'''
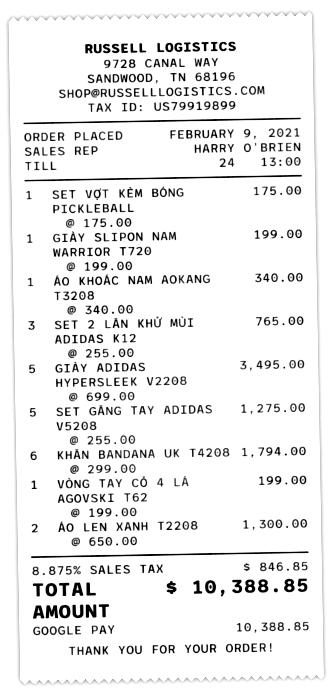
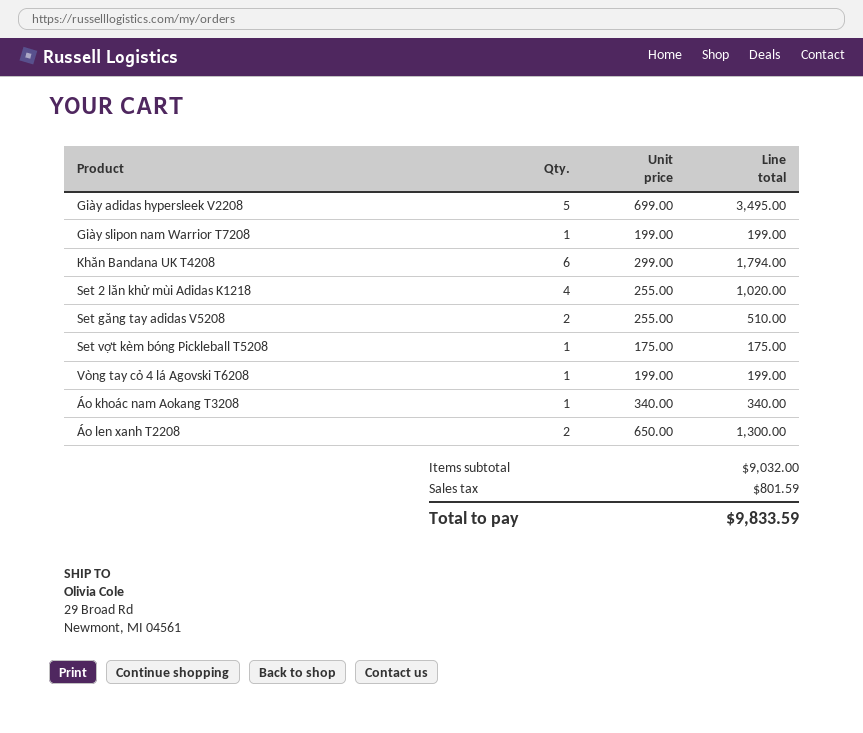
SET 2 LĂN KHỬ MÙI ADIDAS K12: 3 x 255.00 = 765.00 -> 4 x 255.00 = 1020.00
SET GĂNG TAY ADIDAS V5208: 5 x 255.00 = 1275.00 -> 2 x 255.00 = 510.00
tax: 846.85 -> 801.59
total: 10388.85 -> 9833.59

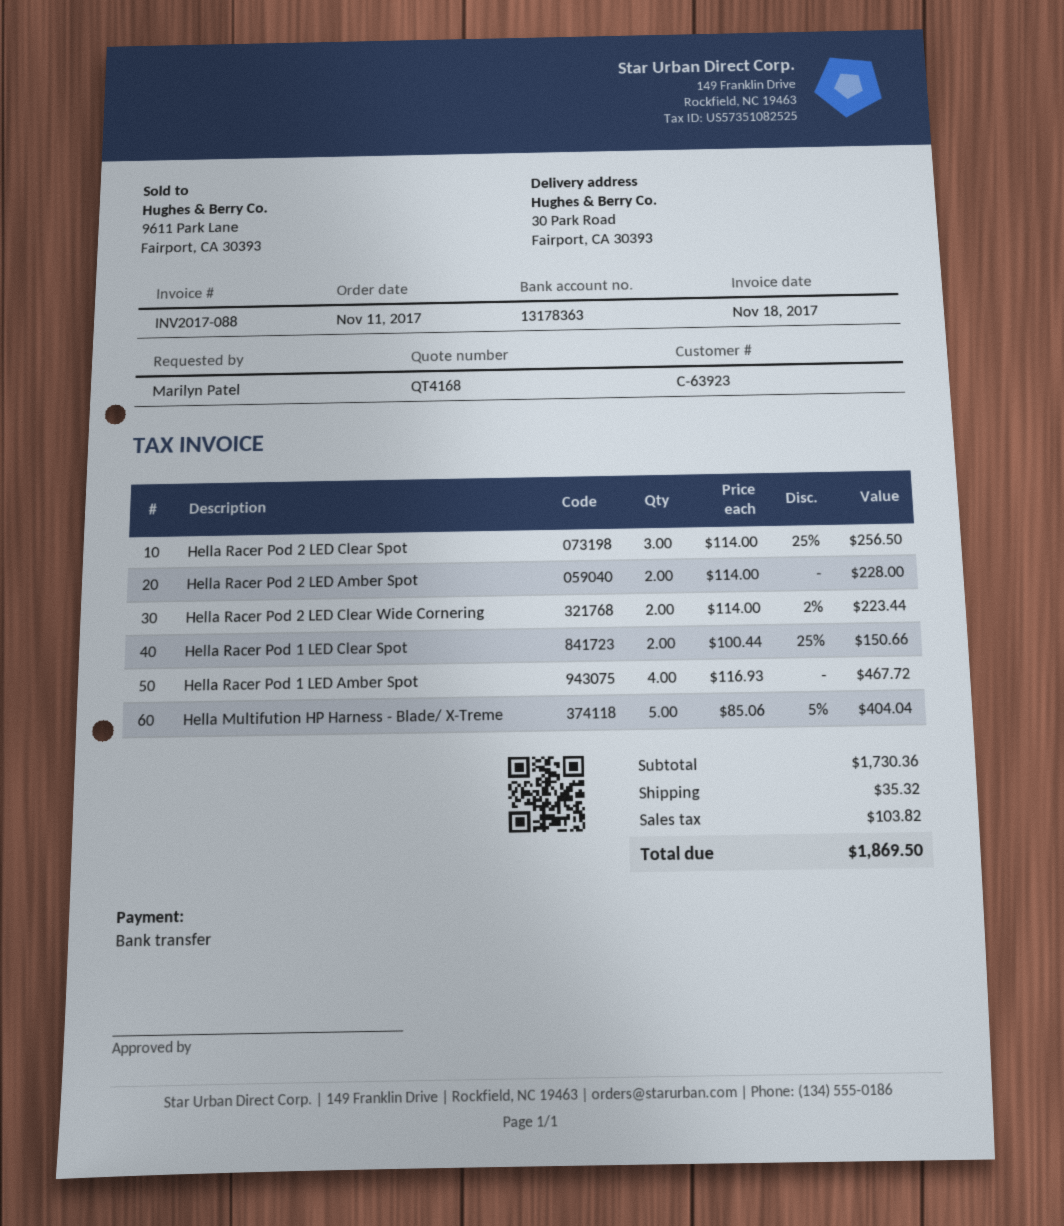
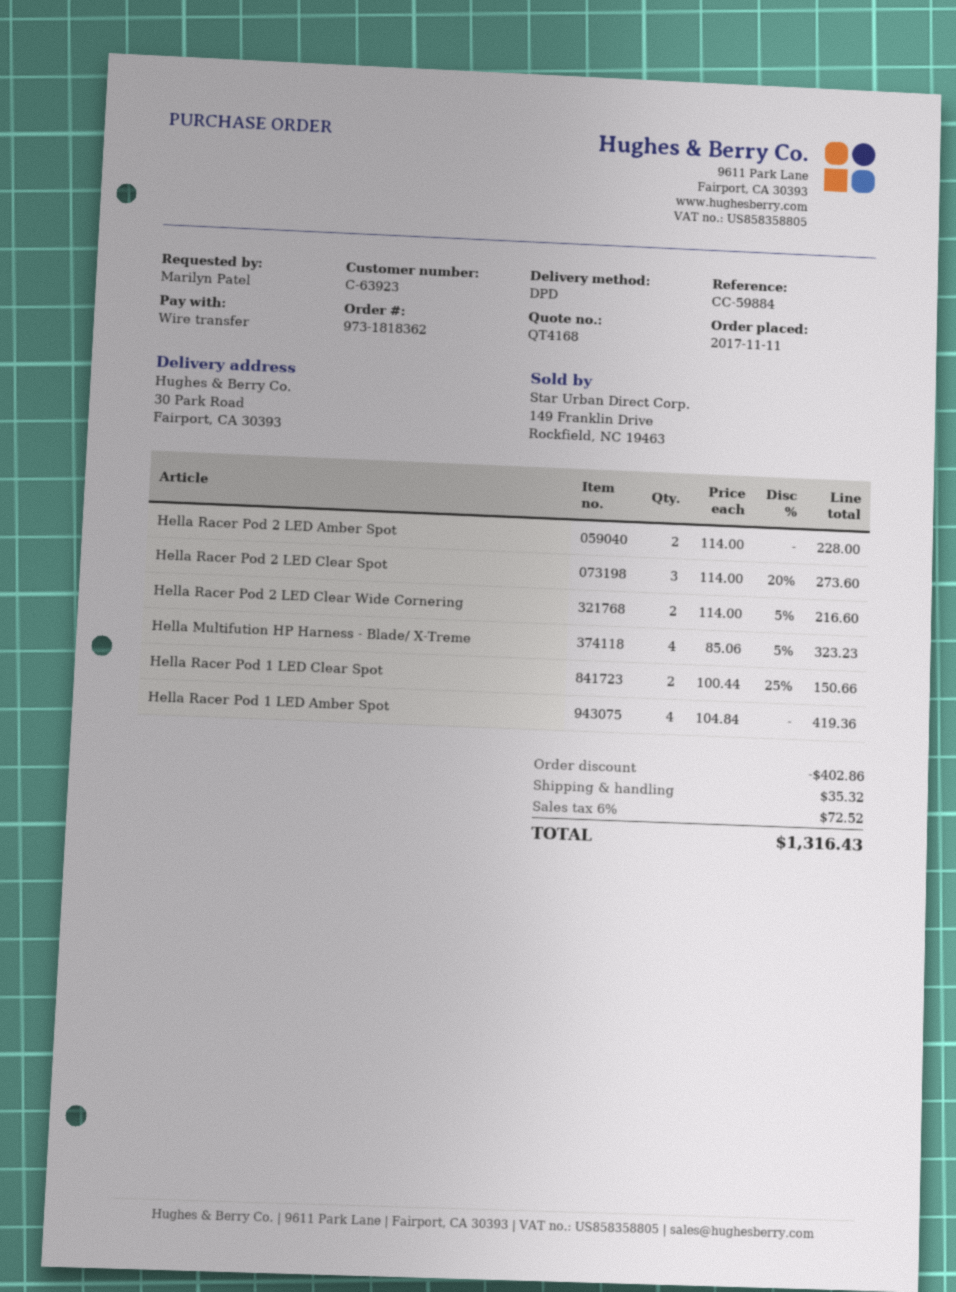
Hella Racer Pod 2 LED Clear Spot: 3 x 114.00 - 25% = 256.50 -> 3 x 114.00 - 20% = 273.60
Hella Racer Pod 2 LED Clear Wide Cornering: 2 x 114.00 - 2% = 223.44 -> 2 x 114.00 - 5% = 216.60
Hella Racer Pod 1 LED Amber Spot: 4 x 116.93 = 467.72 -> 4 x 104.84 = 419.36
Hella Multifution HP Harness - Blade/ X-Treme: 5 x 85.06 - 5% = 404.04 -> 4 x 85.06 - 5% = 323.23
discount: none -> 402.86
tax: 103.82 -> 72.52
total: 1869.50 -> 1316.43

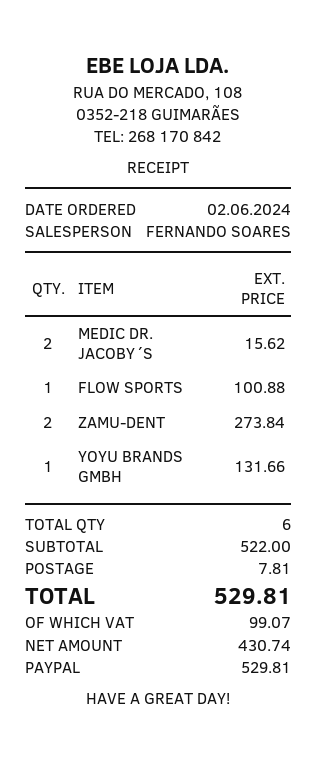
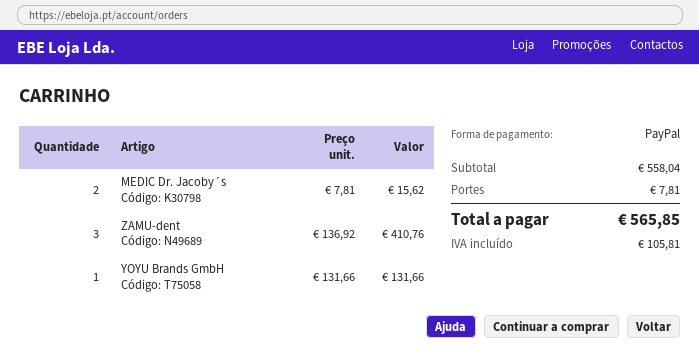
FLOW SPORTS: 1 for 100.88 -> none
ZAMU-DENT: 2 for 273.84 -> 3 for 410.76
subtotal: 522.00 -> 558.04
tax: 99.07 -> 105.81
total: 529.81 -> 565.85

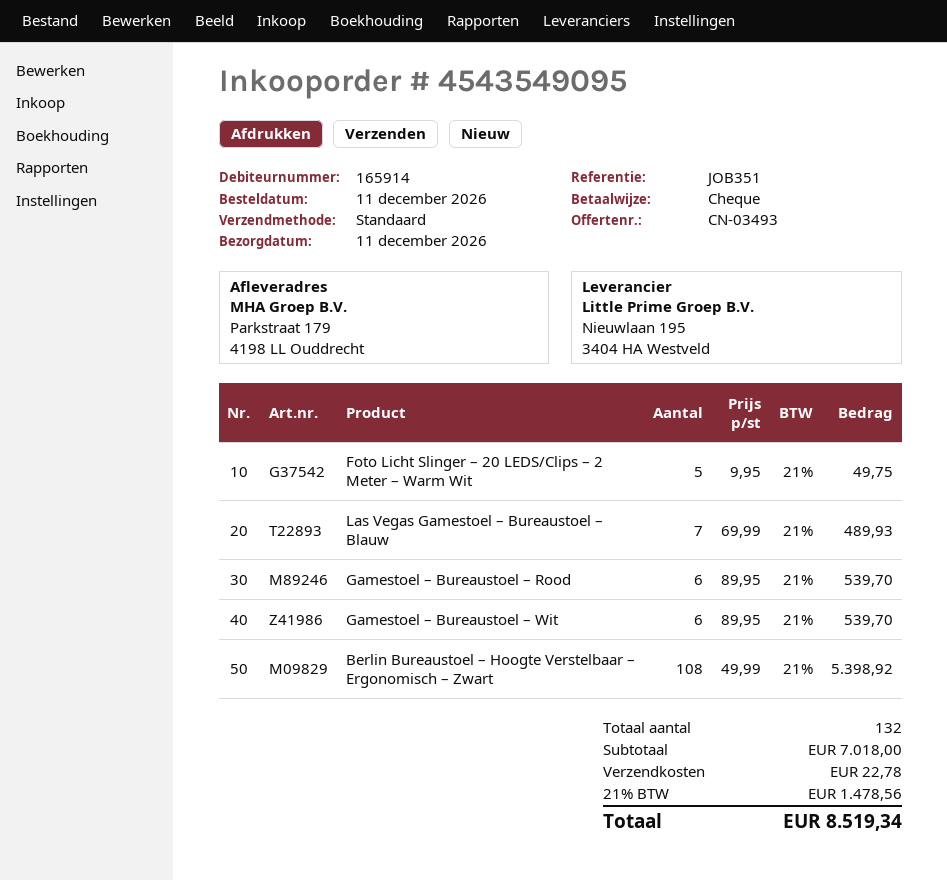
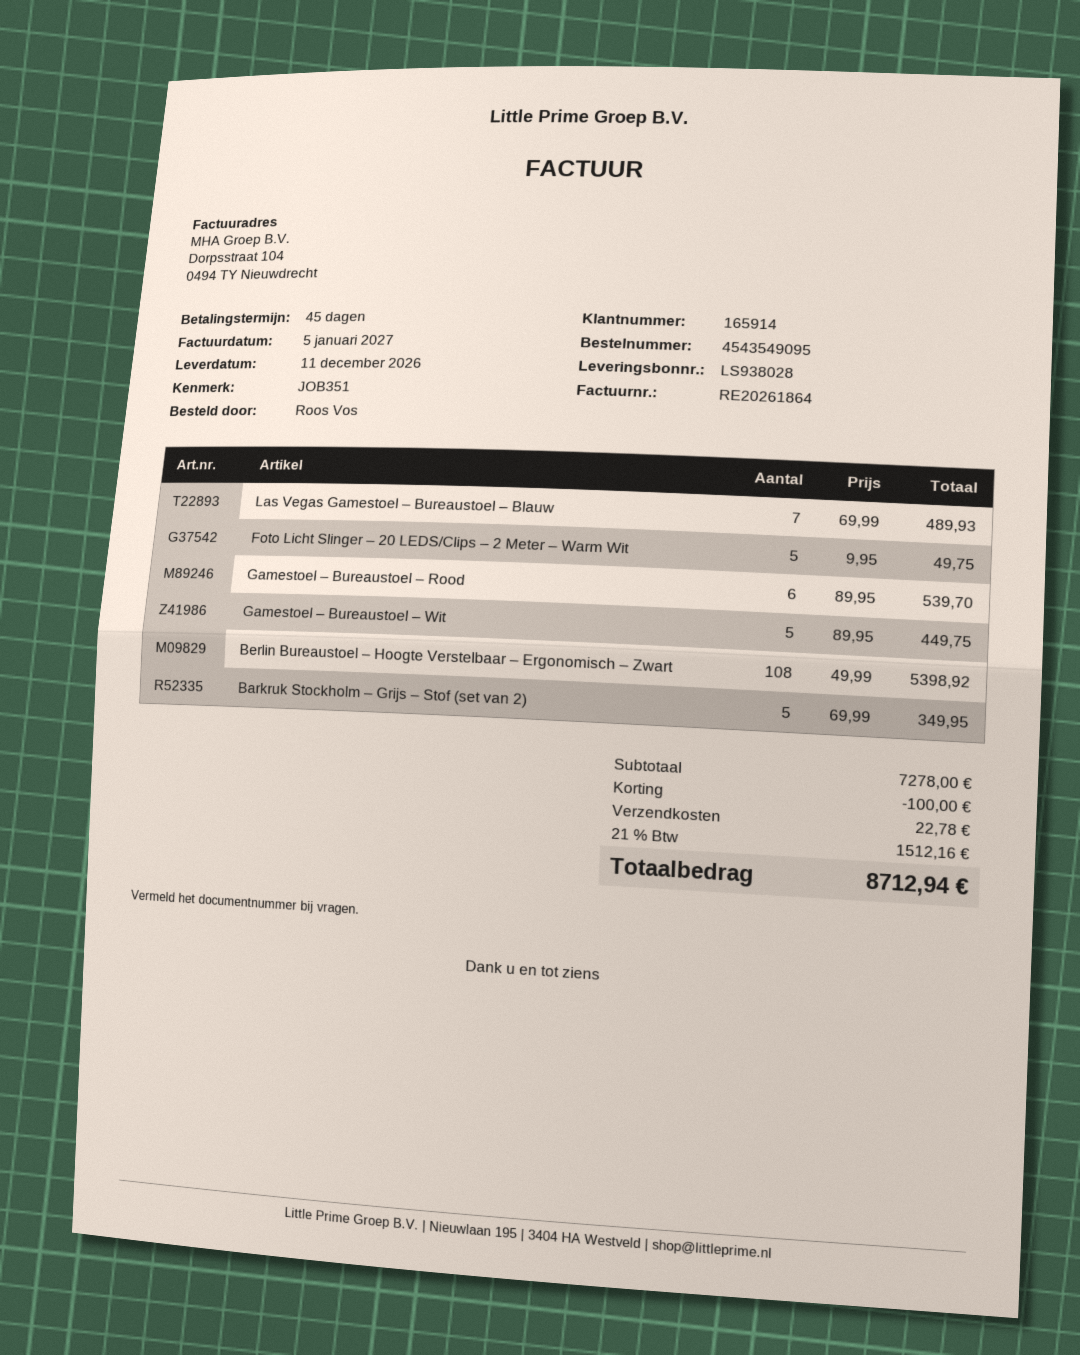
Gamestoel – Bureaustoel – Wit: 6 x 89.95 = 539.70 -> 5 x 89.95 = 449.75
Barkruk Stockholm – Grijs – Stof (set van 2): none -> 5 x 69.99 = 349.95
subtotal: 7018.00 -> 7278.00
discount: none -> 100.00
tax: 21% = 1478.56 -> 21% = 1512.16
total: 8519.34 -> 8712.94

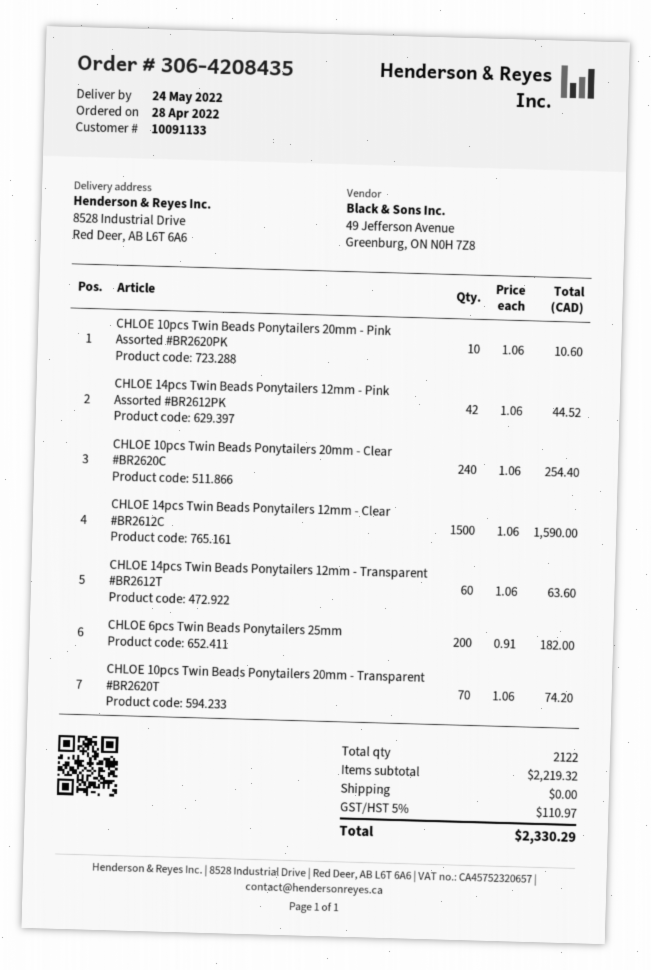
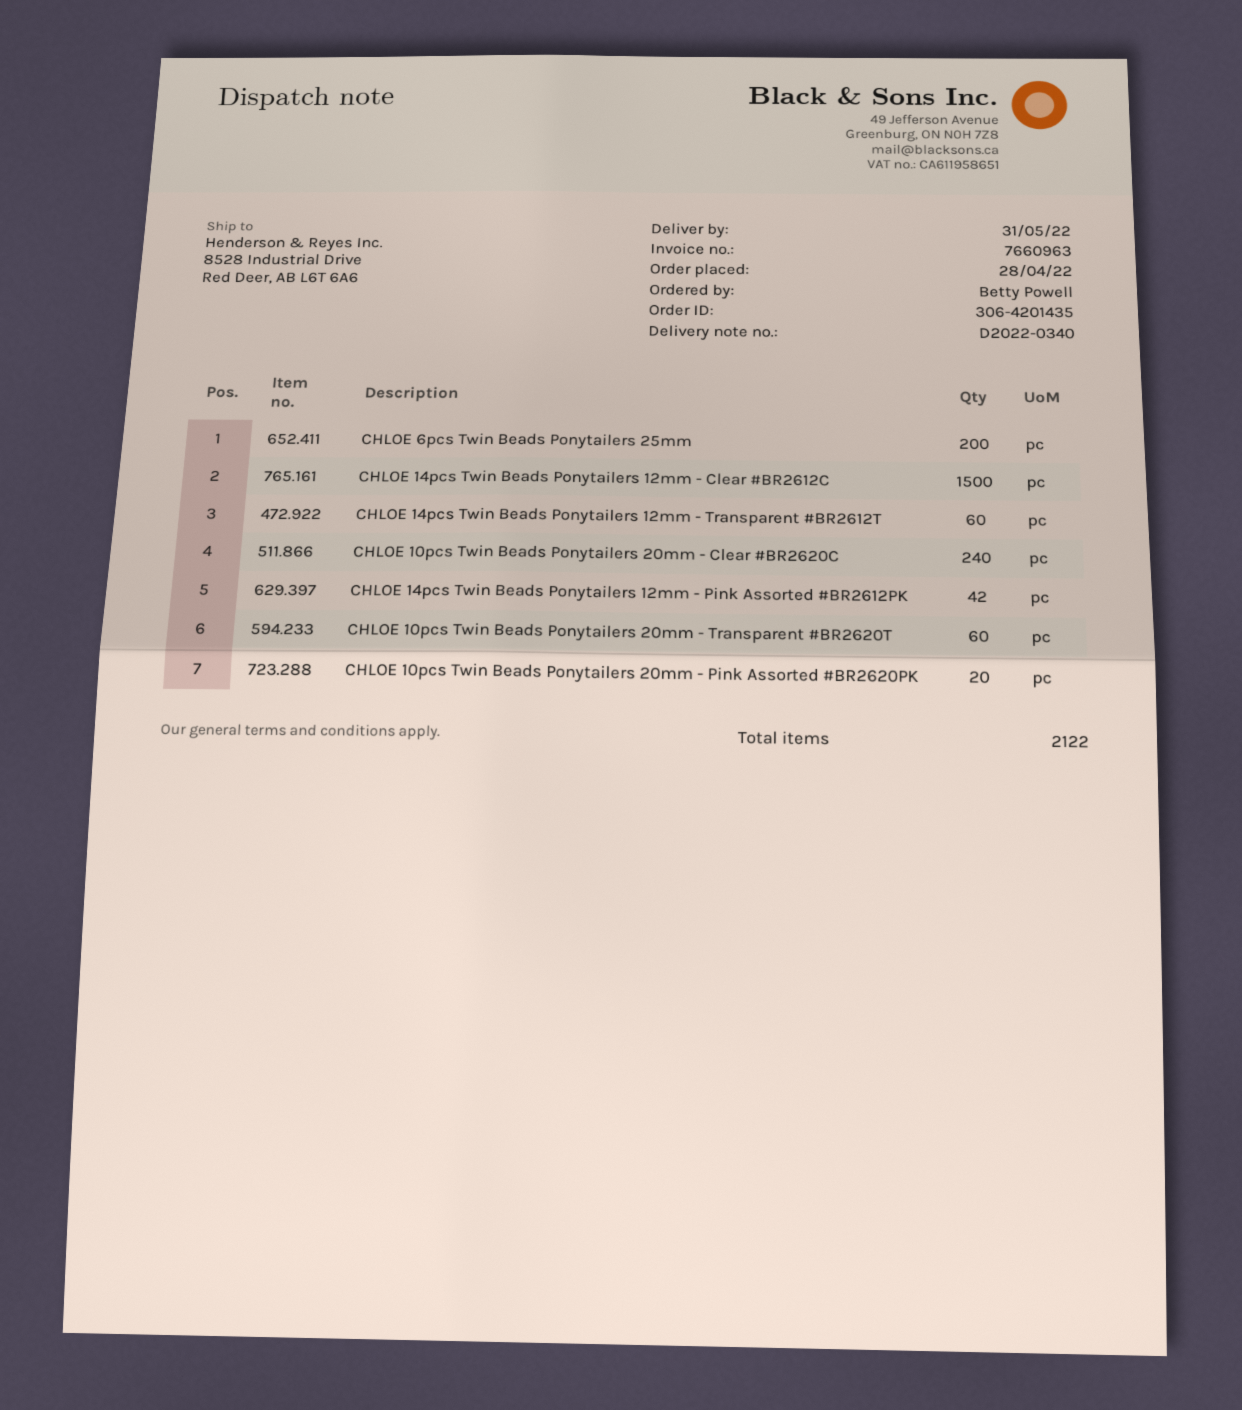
order number: 306-4208435 -> 306-4201435
delivery date: 2022-05-24 -> 2022-05-31
CHLOE 10pcs Twin Beads Ponytailers 20mm - Pink Assorted #BR2620PK: 10 -> 20
CHLOE 10pcs Twin Beads Ponytailers 20mm - Transparent #BR2620T: 70 -> 60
'''
*Aim of the task*: Print the part of the listing above that opens with the line containing "Barkruk Stockholm –" and closes with the line containing "order number: 306-4208435 -> 306-4201435". Copy it exactly, both ends included, and omit the pictures.

*Response box*:
Barkruk Stockholm – Grijs – Stof (set van 2): none -> 5 x 69.99 = 349.95
subtotal: 7018.00 -> 7278.00
discount: none -> 100.00
tax: 21% = 1478.56 -> 21% = 1512.16
total: 8519.34 -> 8712.94

order number: 306-4208435 -> 306-4201435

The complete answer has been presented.